Submitted by shams995 on Wed, 2013-05-15 18:23 in

Hi,

I have a question regarding really big datafeeds. Some of the feeds I am getting are 70mb (crazy! i know) and quite understandably the import errors out. My question is how can I work around this? This can get pretty difficult once the imports get automated.
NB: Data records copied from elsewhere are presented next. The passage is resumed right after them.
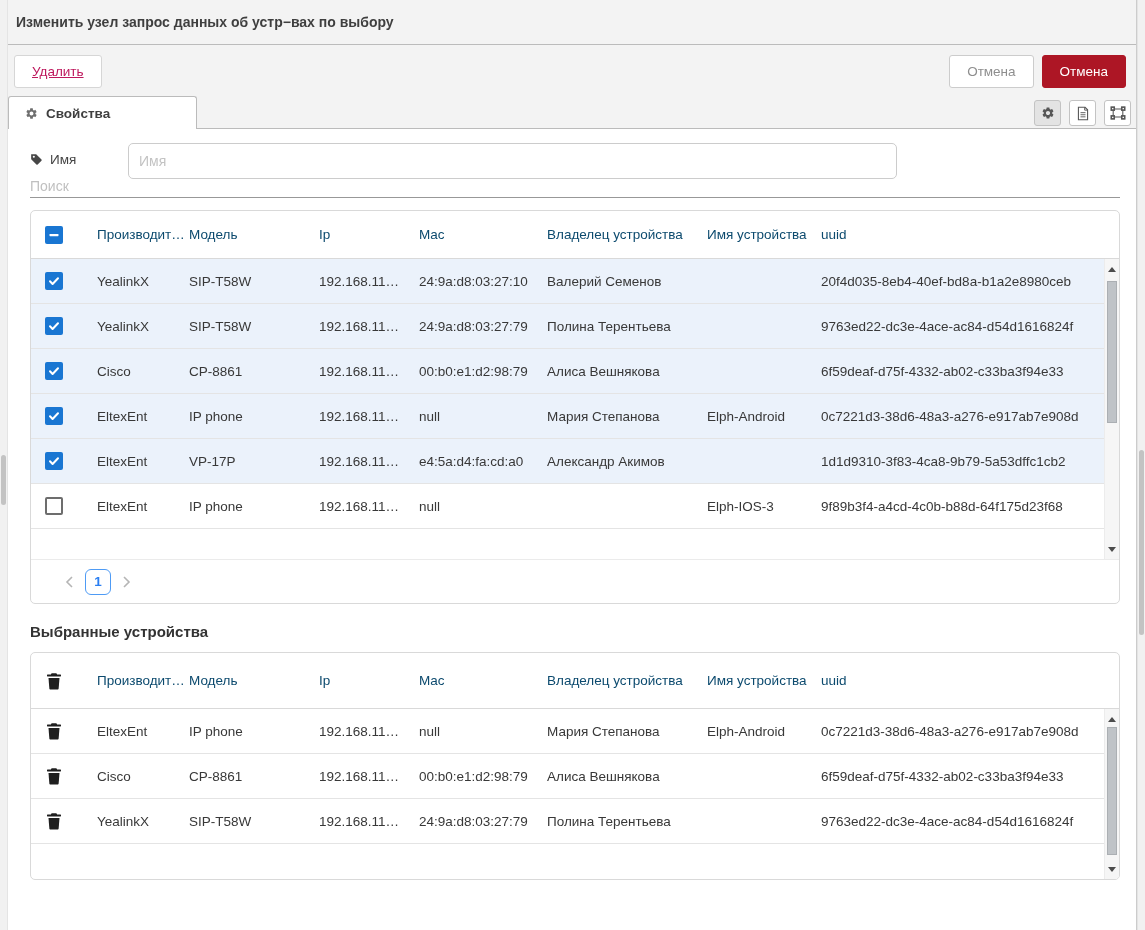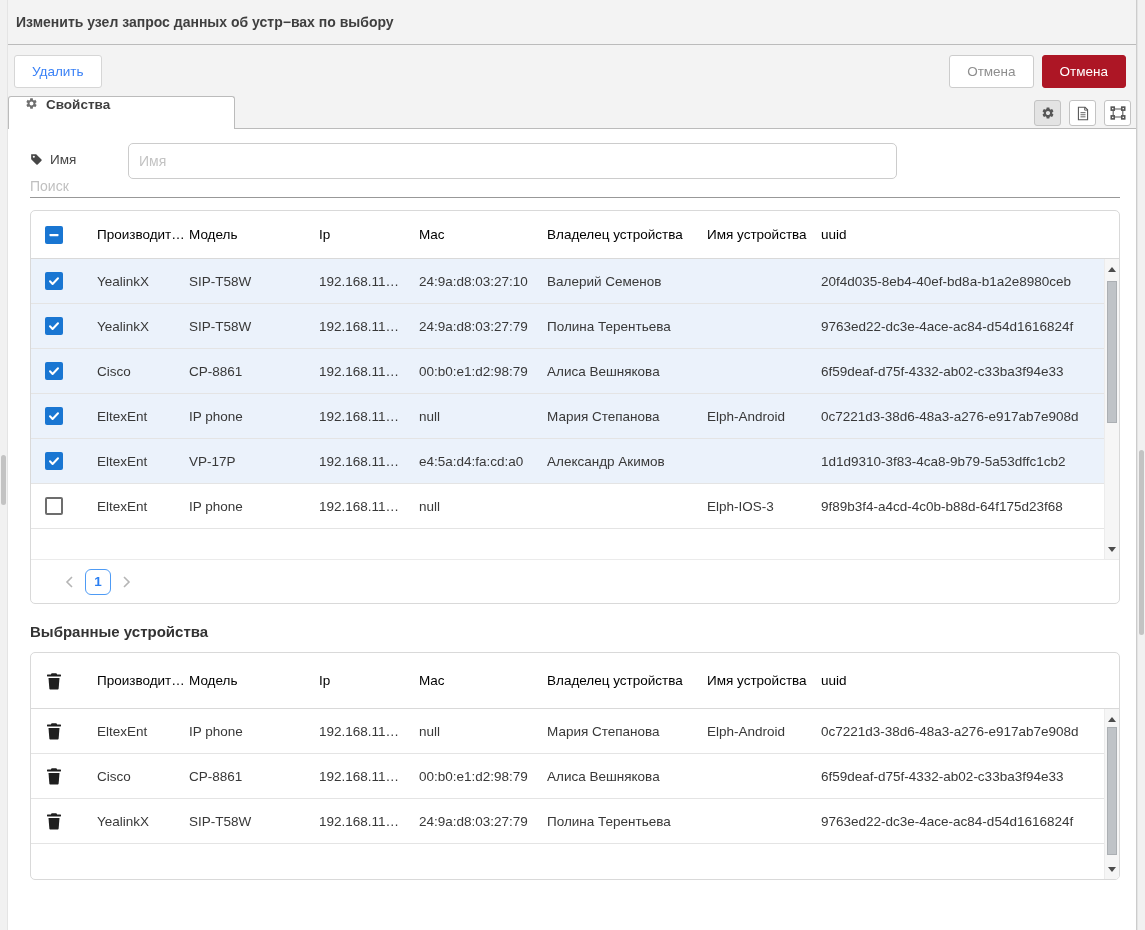"Удалить" .btn-delete { color: #3b82f6 -> #be185d; text-decoration: none -> underline }
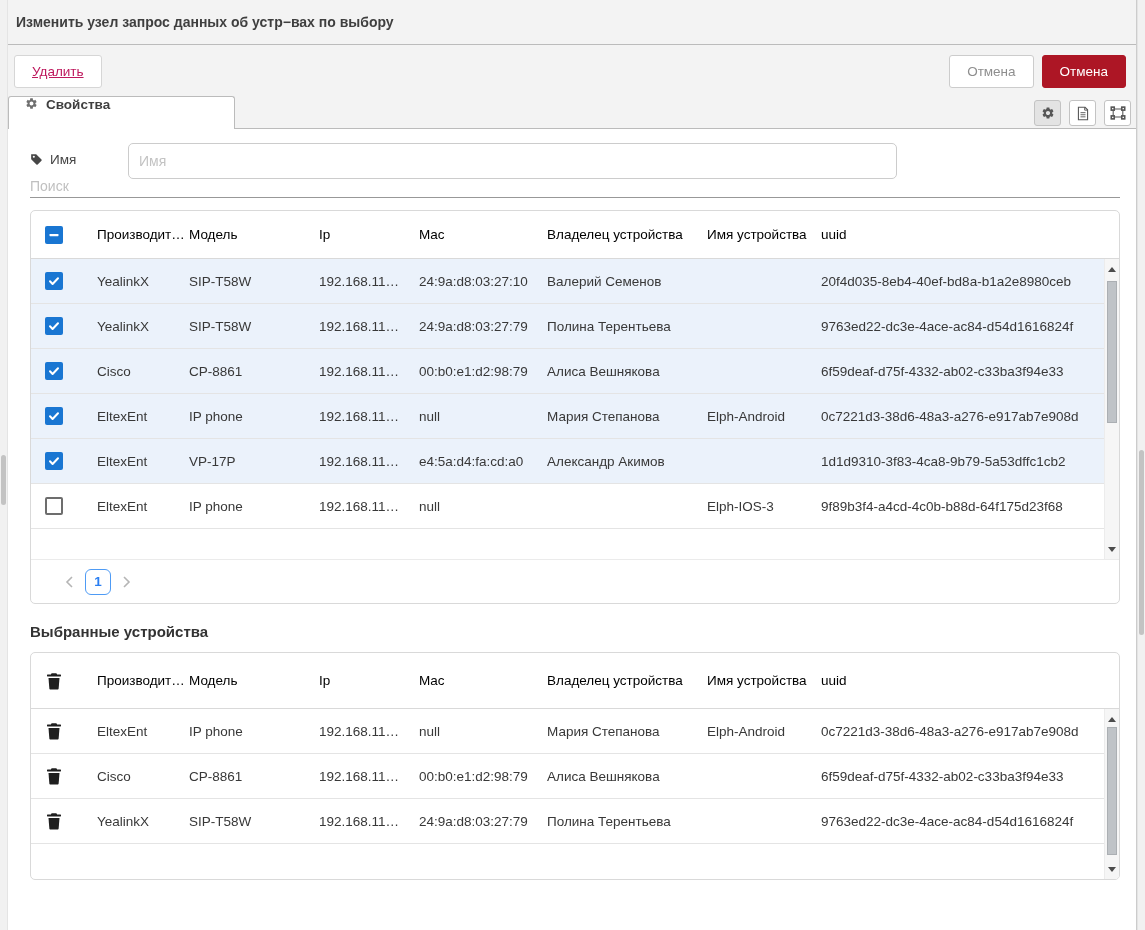"Свойства" .tab { align-items: none -> center; width: 227px -> 189px }
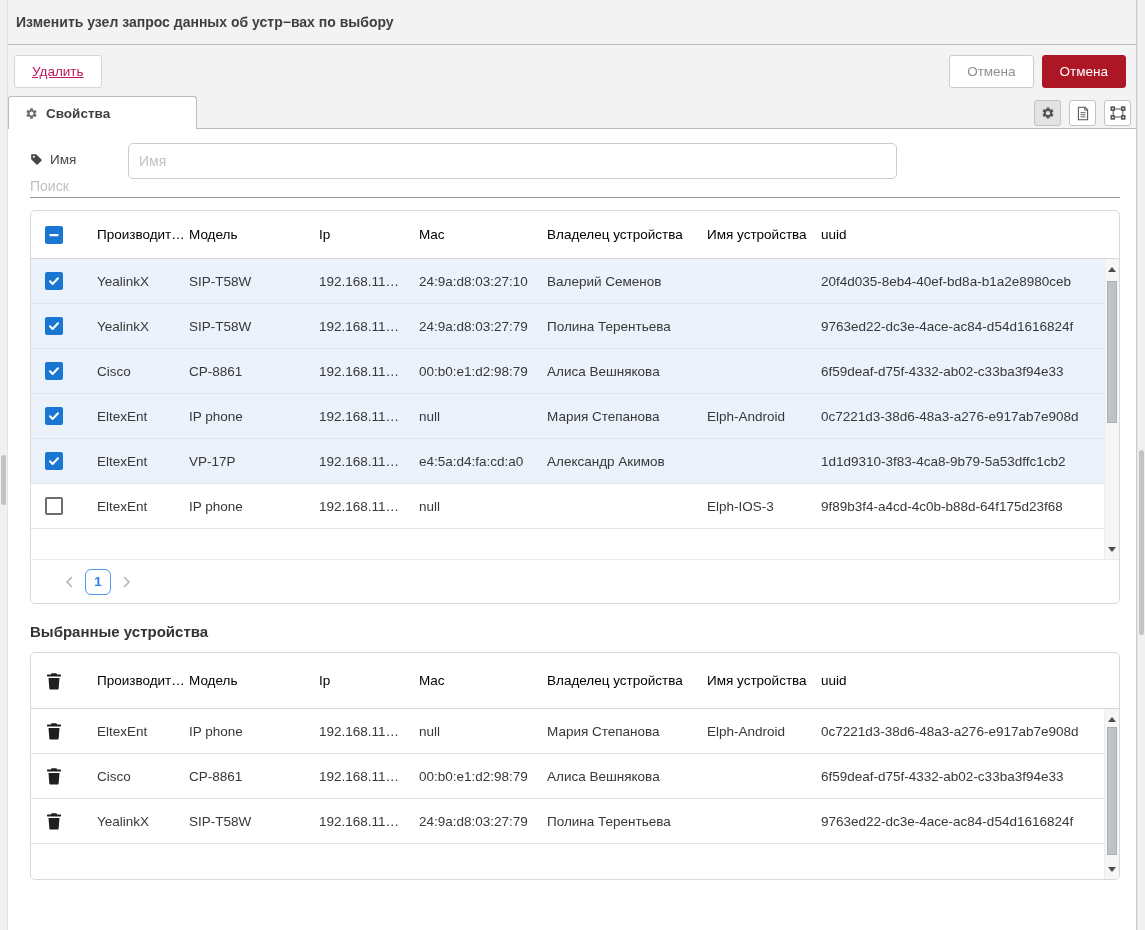"Производит…" .thead { color: #000000 -> #0c4a6e }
I have been told by my hosting guys that the timeout can be changed as it is shared environment.

Thanks
Shams

Submitted by support on Thu, 2013-05-16 09:02

Hello Shams;

If you have command line access (SSH) to your account the best way to import very large feeds is with scripts/import.php so you would change directory to the script folder, e.g.

cd public_html/scripts/

...and then to import a single feed:

php import.php <filename>

...or to import all feeds:

php import.php @ALL

If you don't then you can use the Slow Import Tool from the /admin/ area which works around any time limitations set by your host by importing in blocks and refreshing the browser window to continue the next chunk.

That latest version which I think you will be running already has a block size of 500 and sleep period of zero so it's not significantly slower than a normal import at all, but you can increase the block size if you want to speed things up a little more at line 37 of config.advanced.php e.g.

  $config_slowImportBlock = 1000;

In general, I wouldn't suggest using a value that takes any longer than approximately half your execution time limit per block, just to be on the safe side!

Cheers,
David.
--
PriceTapestry.com

Submitted by shams995 on Thu, 2013-05-16 14:10

Hi David,

Thanks for the info. Would it work out (specially the slow import block) if the whole fetch import process is automated?

Thanks
shams

Submitted by support on Thu, 2013-05-16 15:09

Hi shams,

There is a scriptable version of the Slow Import Tool which can be scheduled as a CRON job; however this does require that an individual CRON process is not time limited itself and because of the way slow import works, it has to be requested as if it is a web page (e.g. over HTTP) for example:

/usr/bin/wget --max-redirect=9999 -O /dev/null http://www.yoursite.com/scripts/import_slow.php?filemname=@ALL&password=[password]

- wget defaults to not follow redirects so --max-redirect is required

- where [password] is your /admin/ password as configured in config.advanced.php)

Hope this helps!

Cheers,
David.
--
PriceTapestry.com

Submitted by shams995 on Thu, 2013-05-16 15:48

Thanks mate, i'll have a look at it.

cheers
shams